I think Frijns didn’t hurt his career too bad by not finishing in GP2 more often than he did, nor beaching the Sauber, but I think his attitude and pride (or at least a lack of pro-activity) have hurt him tremendously. I think he did the right thing by not entering the Red Bull program (with a lot of talented drivers lined up for F1) but he shot himself in the foot with the commentary on the Red Bull program.
I still hope he makes it to F1, but right now, those hopes are getting very similar to the hopes I had of seeing Verstappen in F1 after his dismal year with Minardi.25th July 2013, 12:21 at 12:21 pm #239318
Nice post @npf1!
I think Dutch fans easily over-estimate our economy and think we have companies like Telmex running around looking for international appeal, which we either already have/had in F1 or are marketing towards the Netherlands itself. With F1 on pay channel Sport1, I hardly think it’s that easy. But Frijns and his management need to take a good look around as well. It’s not as if there aren’t Dutch drivers in other categories with sponsorship and 10 small sponsors is better than nothing.

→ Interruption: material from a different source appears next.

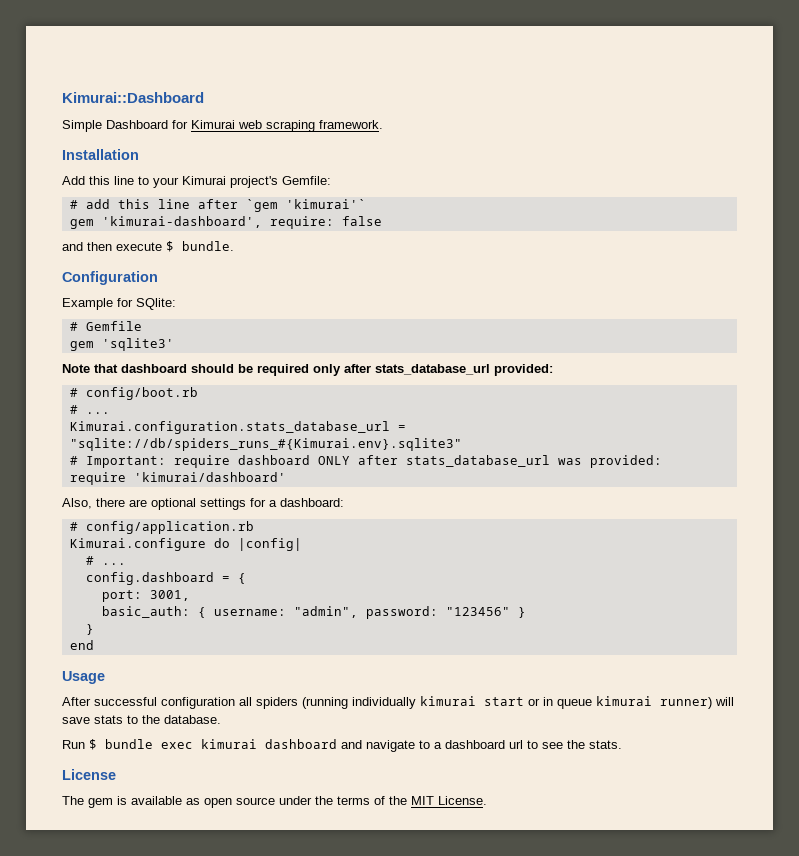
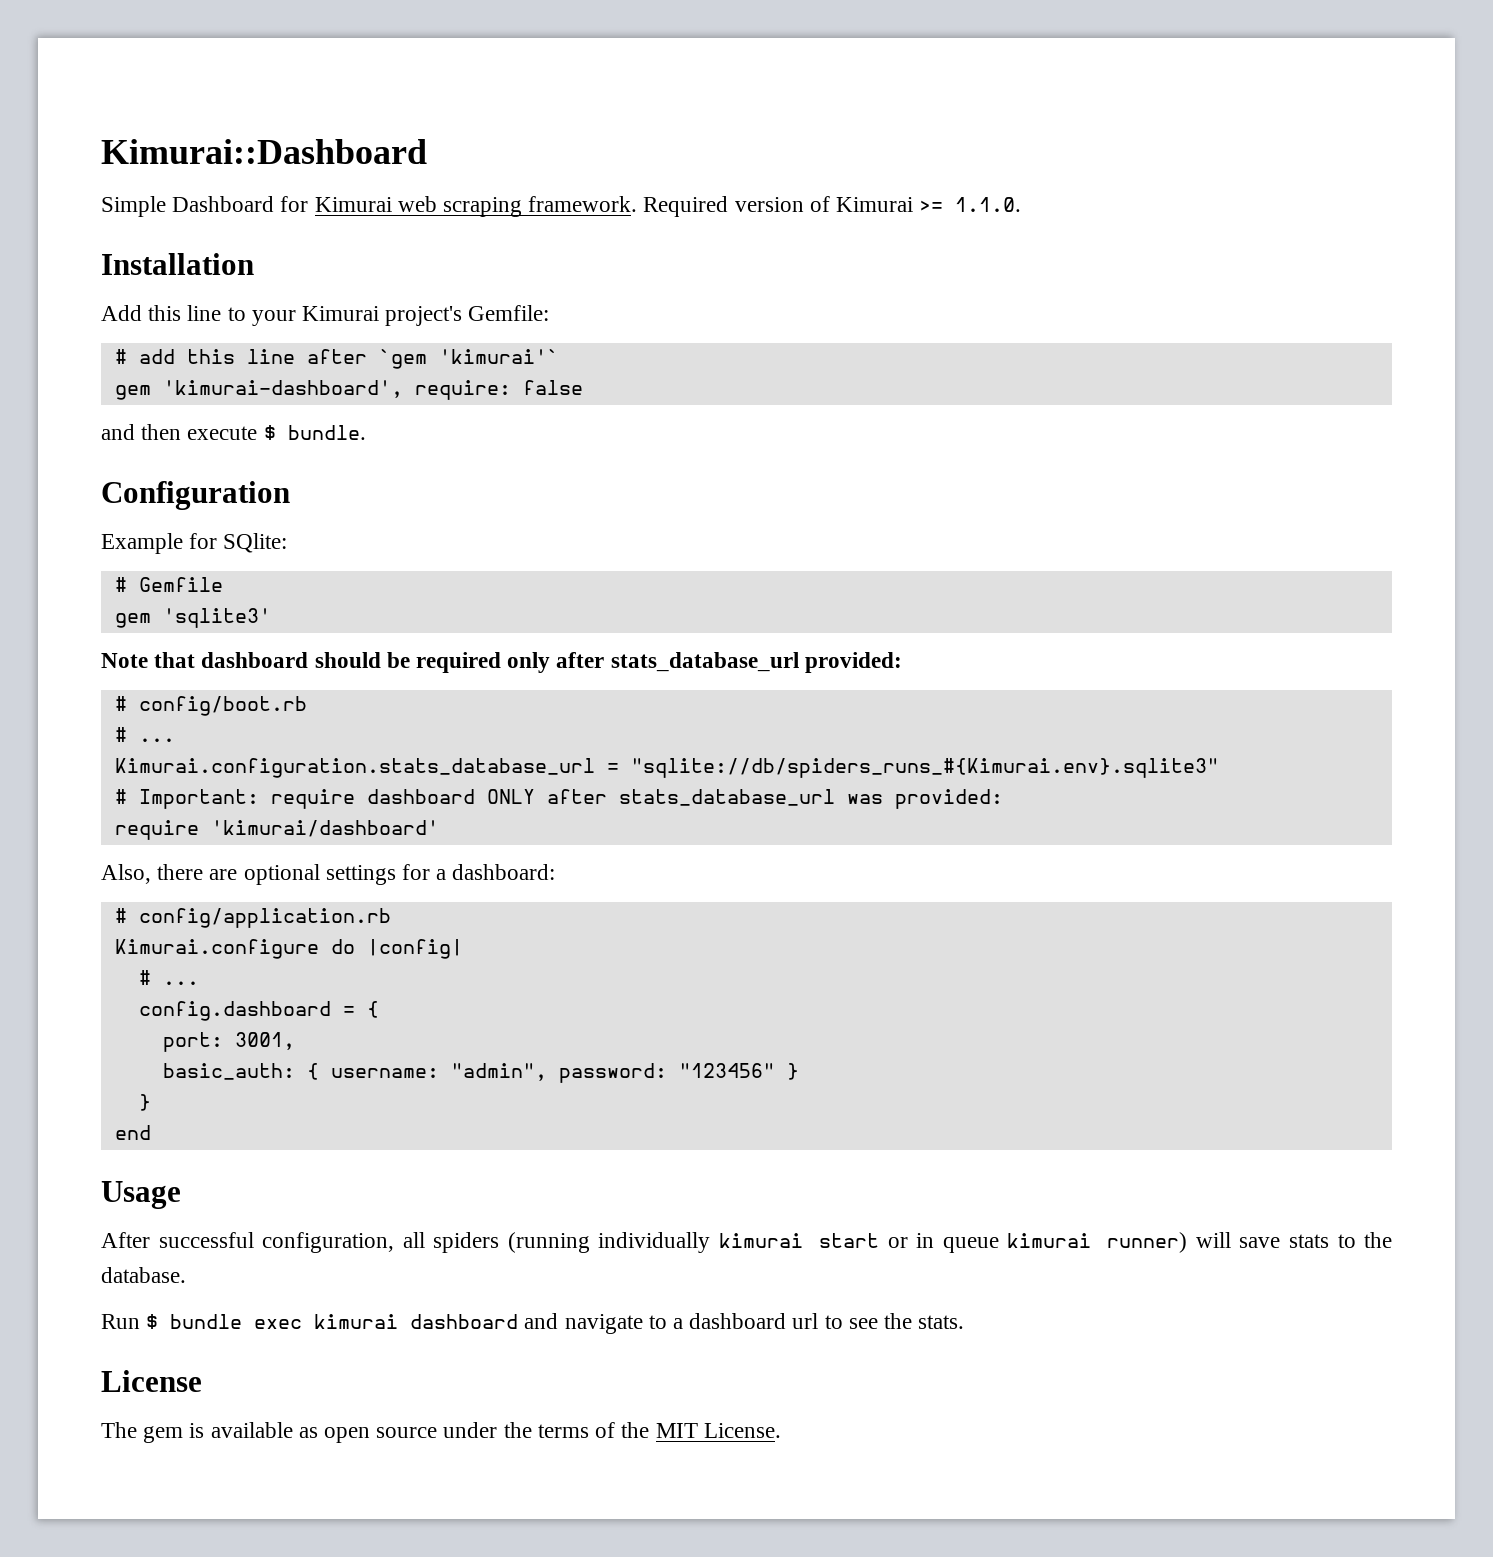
(383, 124) none -> [643,196,1022,217] Required version of Kimurai >= 1.1.0.
[161,697,235,709] configuration -> [262,1232,395,1253] configuration,

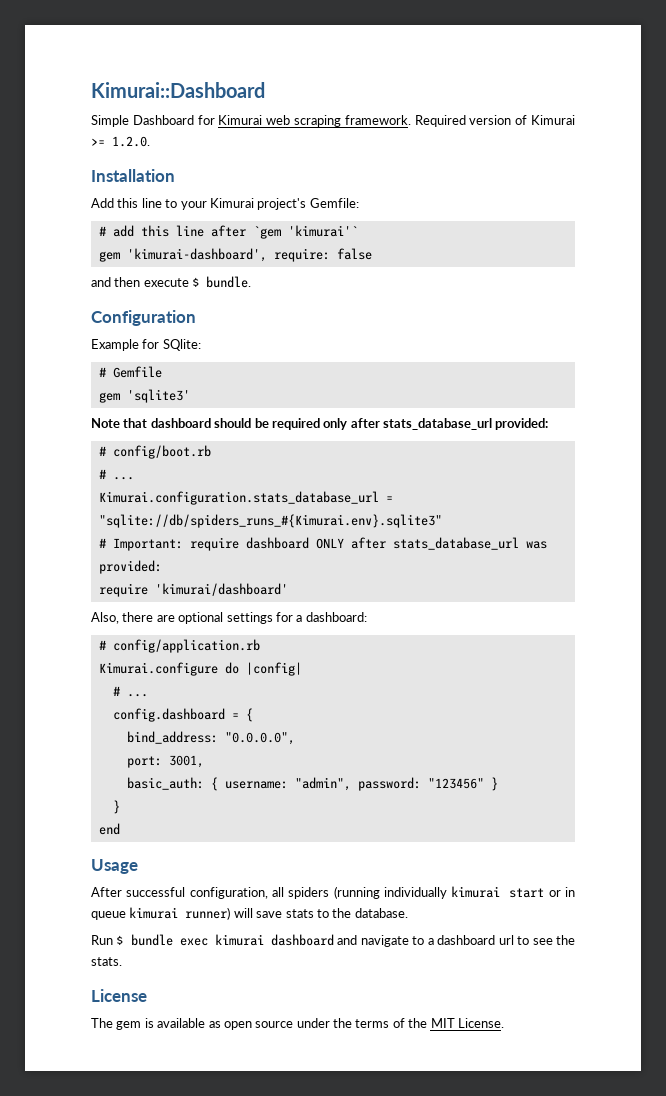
[955,197,1022,212] 1.1.0. -> [112,136,150,147] 1.2.0.
(379, 1009) none -> [126,731,295,745] // bind_address: "0.0.0.0",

I agree 100%. Don’t blame the Dutch companies, but be critical about Frijns’s management (or blame the economy…)
Frijns does seem like a very emotional, yet introvert person. Of course I don’t know him, but in a double interview with Verstappen, Frijns really flocked to Jos and the paper described the talks they had as ‘a father to a son’, so Frijns does seem to be able to listen to advice.
I see a close resemblance between the two, both on and off track.